- **Web page revision data**:
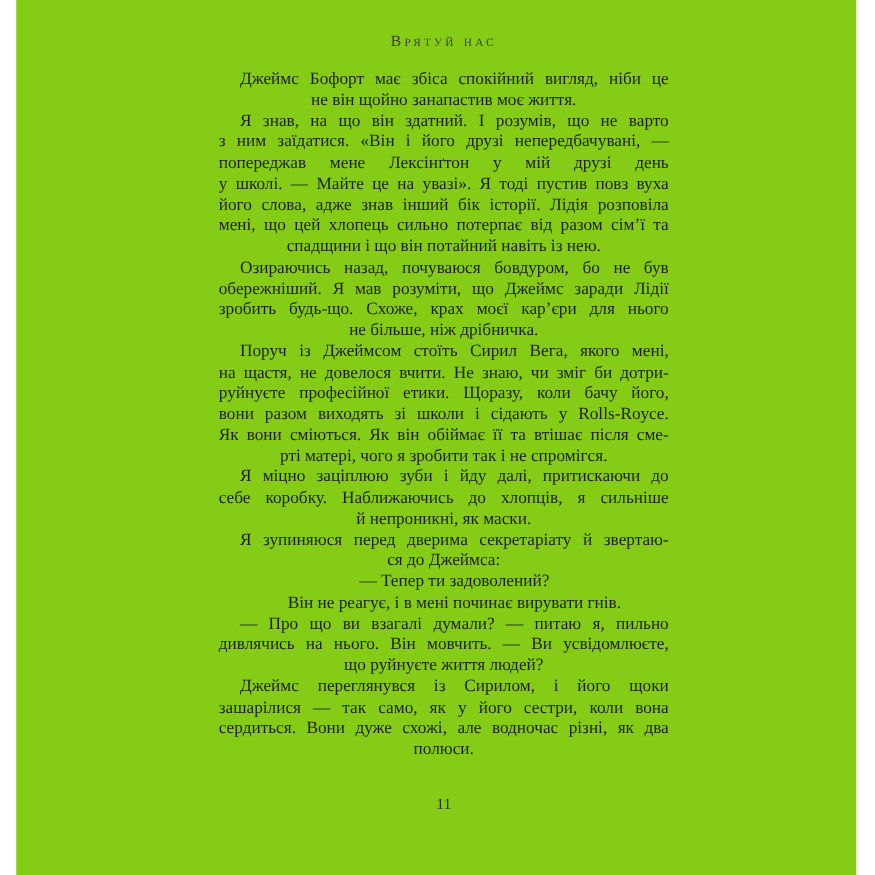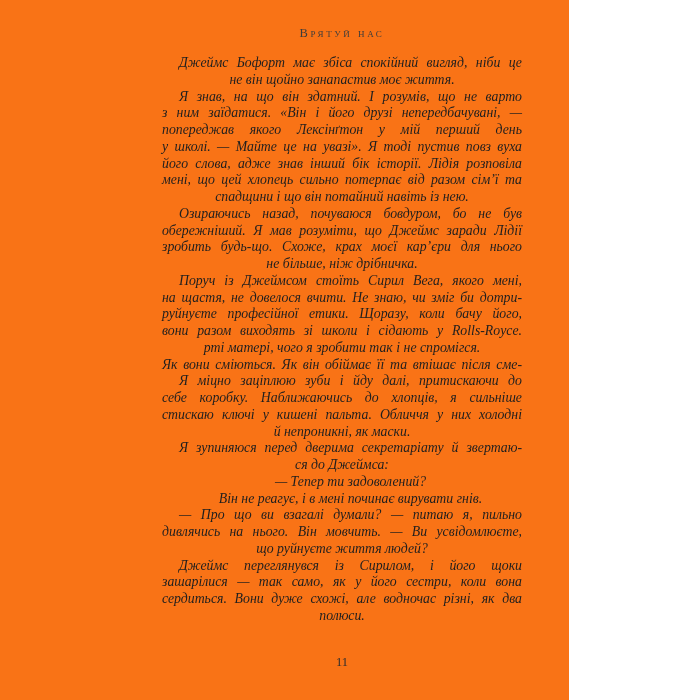"Врятуй нас" .page { background: #f97316 -> #84cc16; margin-left: none -> 13px; width: 569px -> 672px }
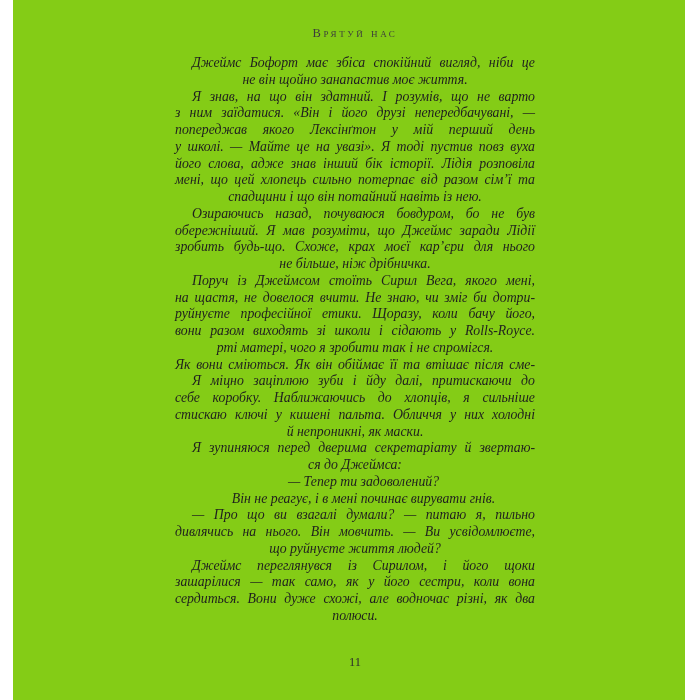"Джеймс Бофорт має збіса спокійний" .paragraph { font-style: italic -> none }
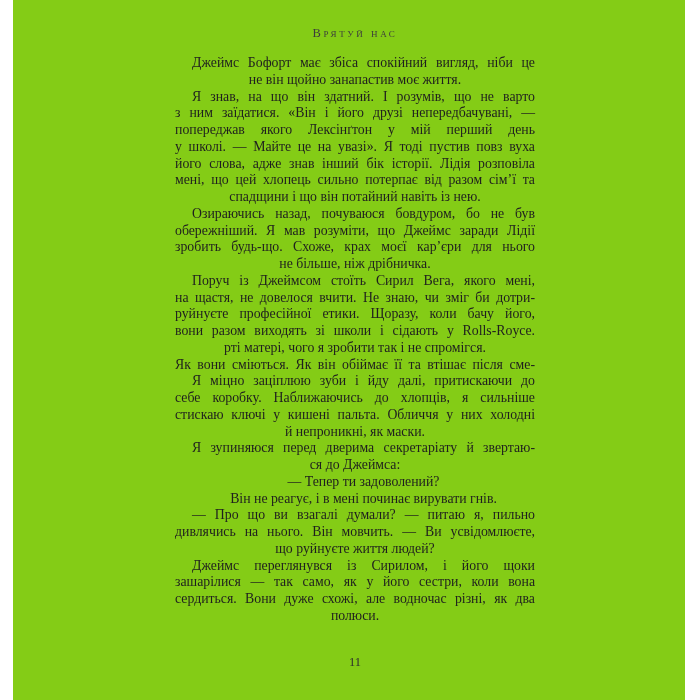"попереджав якого Лексінґтон у мій" div.line { text: якого Лексінґтон у мій перший -> мене Лексінґтон у мій друзі }
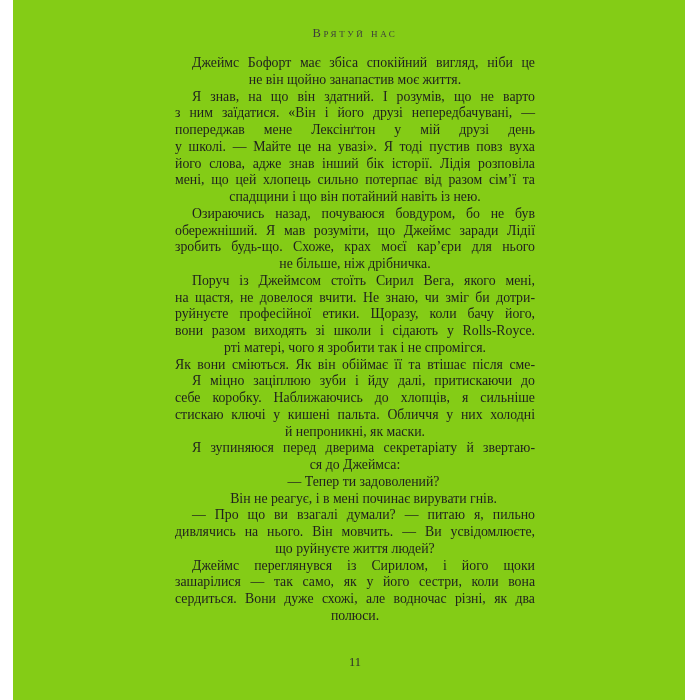"рті матері, чого я зробити" div.line { order: before "Як вони сміються. Як він" -> after "Як вони сміються. Як він" }
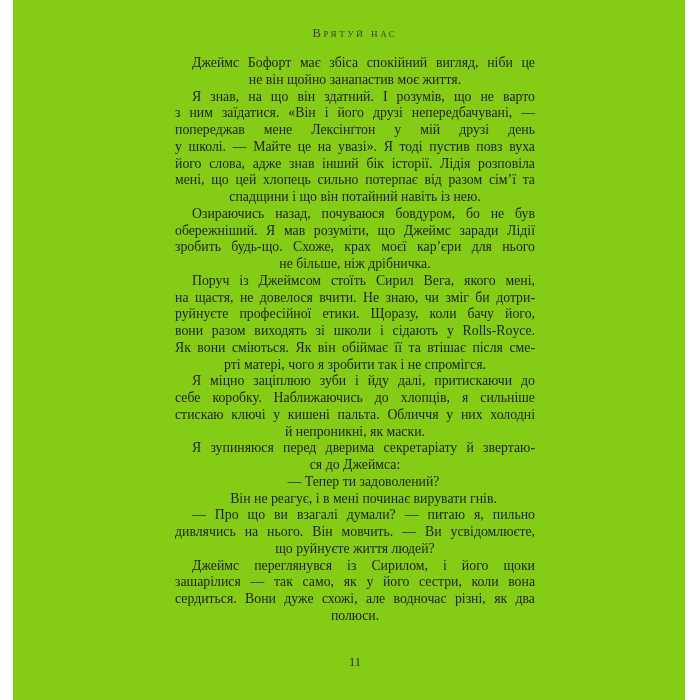"стискаю ключі у кишені пальта." div.line { html: <div>стискаю ключі у кишені пальта. Обличчя у них холодні</div> -> none }
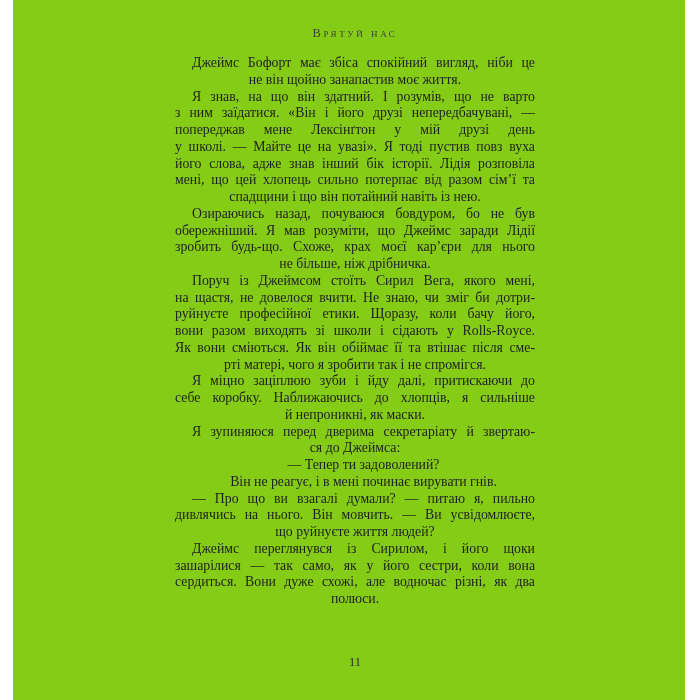"11" .page-number { top: 655px -> 636px }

- **What the exercise asks**: Print each entry shown above with exact wording and no pictures.

- **Result**:
"Врятуй нас" .page { background: #f97316 -> #84cc16; margin-left: none -> 13px; width: 569px -> 672px }
"Джеймс Бофорт має збіса спокійний" .paragraph { font-style: italic -> none }
"попереджав якого Лексінґтон у мій" div.line { text: якого Лексінґтон у мій перший -> мене Лексінґтон у мій друзі }
"рті матері, чого я зробити" div.line { order: before "Як вони сміються. Як він" -> after "Як вони сміються. Як він" }
"стискаю ключі у кишені пальта." div.line { html: <div>стискаю ключі у кишені пальта. Обличчя у них холодні</div> -> none }
"11" .page-number { top: 655px -> 636px }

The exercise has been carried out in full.